Puis retour arrière avec le procès à Périgueux en mai 43 (mais toujours rien sur les meurtres sanglants de 41... patience) : la formidable figure de Maître Maurice Garçon, ses méthodes, les trois jours d'audiences, la délibération express du jury, le verdict.
Je conseille de ne pas lire certaines pages de La Serpe avant d'aller dormir, surtout ni c'est, comme moi, dans les étages d'un vieux château (cette nuit-là j'ai entendu les boiseries grincer, et j'ai dû me retenir de me lever pour aller vérifier la fermeture des portes). Une scène de crime effroyable, pas d'empreintes malgré le sang répandu, des accès apparemment inviolés, des toiles d'araignée qui font office de scellés, une panne d'électricité opportune, des indices trop bien placés : tous les éléments d'un mystère criminel qu'on croirait tirés grand classique de la littérature policière...
Là, je commence à dériver sur le sujet, revenons au livre...
Jaenada est réputé pour ses digressions familières (et/ou familiales) souvent cocasses, on les attend, on les savoure, on n'est pas déçu.
Il y a celle sur Houellebecq s'enfuyant à la cloche de bois de l'abbaye périgourdine où il était venu travailler sur Huysmans et Soumission ; infiniment touchante, une postface à La Petite Femelle avec des nouvelles d'Essaouira où a été inhumée Pauline Dubuisson, pour des compléments d'information ; des voix du passé : la triste destinée d'adulte de Bébé Cadum, celle beaucoup moins triste et plus longue de la fameuse Pompe funèbre responsable du décès scabreux de Félix Faure, etc.
Je n'ai pas sous la main ses précédents romans (que j'ai lus et beaucoup aimés) sur Bruno Sulak et Pauline Dubuisson, mais j'ai l'impression qu'avec Henri Girard, Jaenada est allé encore plus loin dans l'implication personnelle. Et au départ ce n'était pas gagné car contrairement à Sulak et Pauline, Henri Girard (alias Georges Arnaud) n'est pas beau du tout et pas très attachant. C'est plus facile quand les personnages malmenés par la vie ont des physiques angéliques et qu'ils irradient une lumière séductrice qui fait contraste avec leur part d'ombre.
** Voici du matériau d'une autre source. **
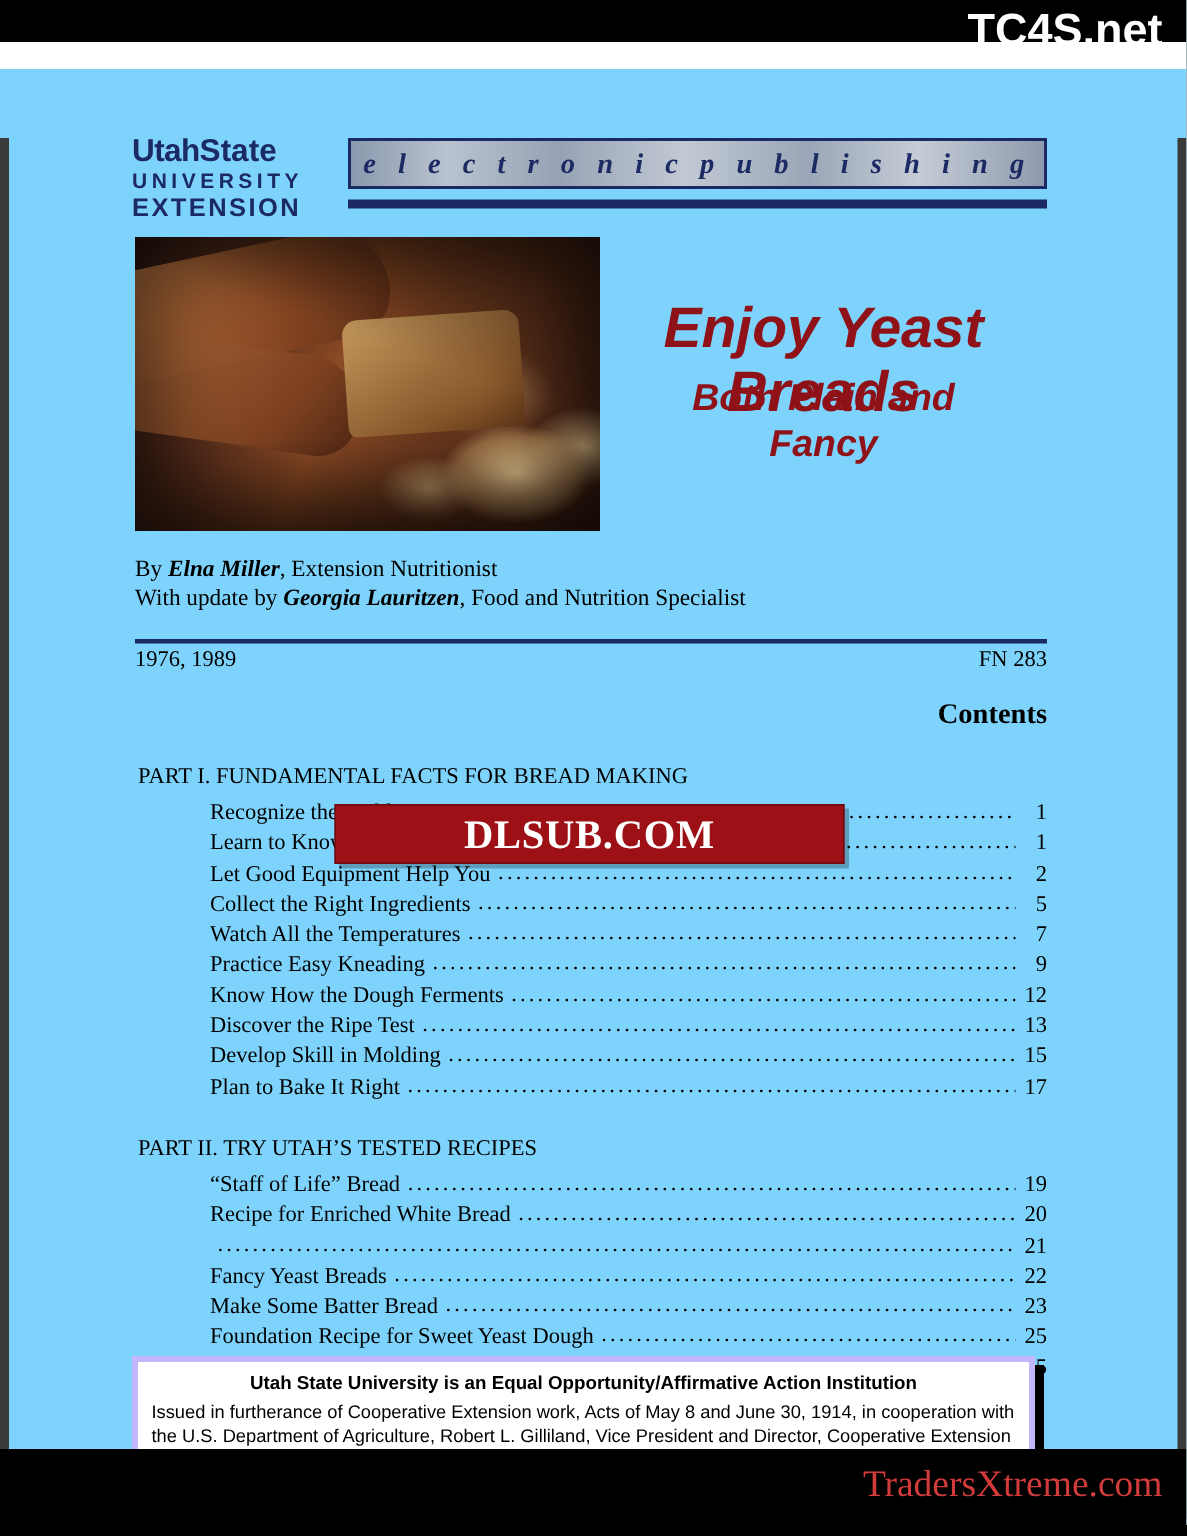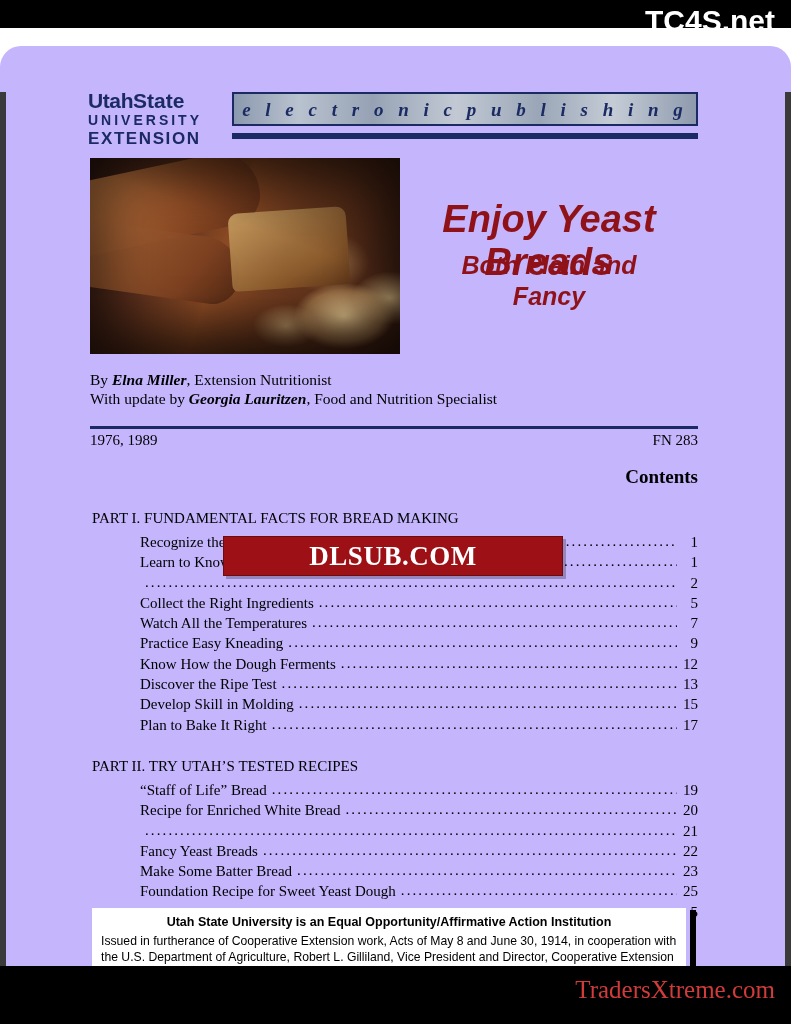"UtahState" .sheet { background: #c4b5fd -> #7dd3fc; border-radius: 21px -> none }
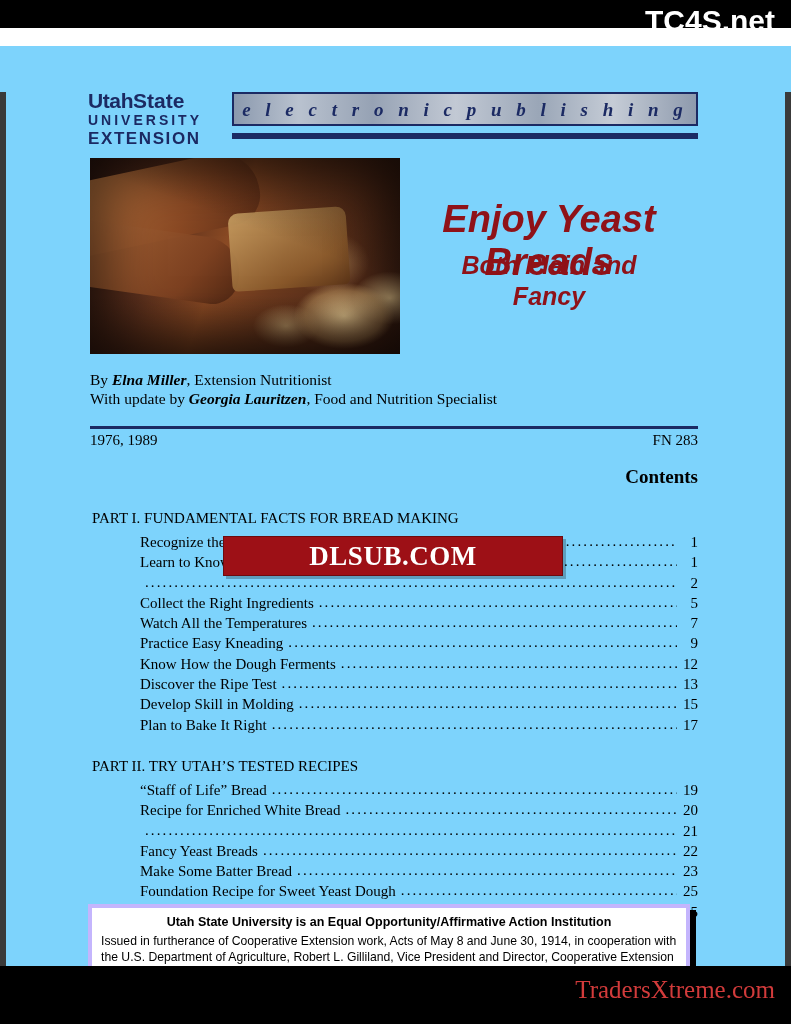"Let Good Equipment Help You" span.lbl { html: none -> <span>Let Good Equipment Help You</span> }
Si Jaenada s'est vraiment forcé pour Henri (mais c'est peut-être juste une habile manipulation d'écrivain pour emballer le lecteur, auquel cas je me suis fait avoir avec plaisir !), l'effort valait la peine, et le résultat est d'autant plus réussi.
Georges Arnaud a dit un jour qu'il voulait faire un livre sur la rencontre d'un père et de son fils. Il ne l'a jamais écrit (on comprend pourquoi en lisant La Serpe). Avec La Serpe, Jaenada le fait à sa place, in memoriam. L'amour de Georges Girard pour son fils Henri est au cœur du drame, et celui de Philippe pour son fils Ernest, quotidien et vrai, offre un contrepoint consolateur, léger et souriant, à une apocalypse familiale qui fend le cœur.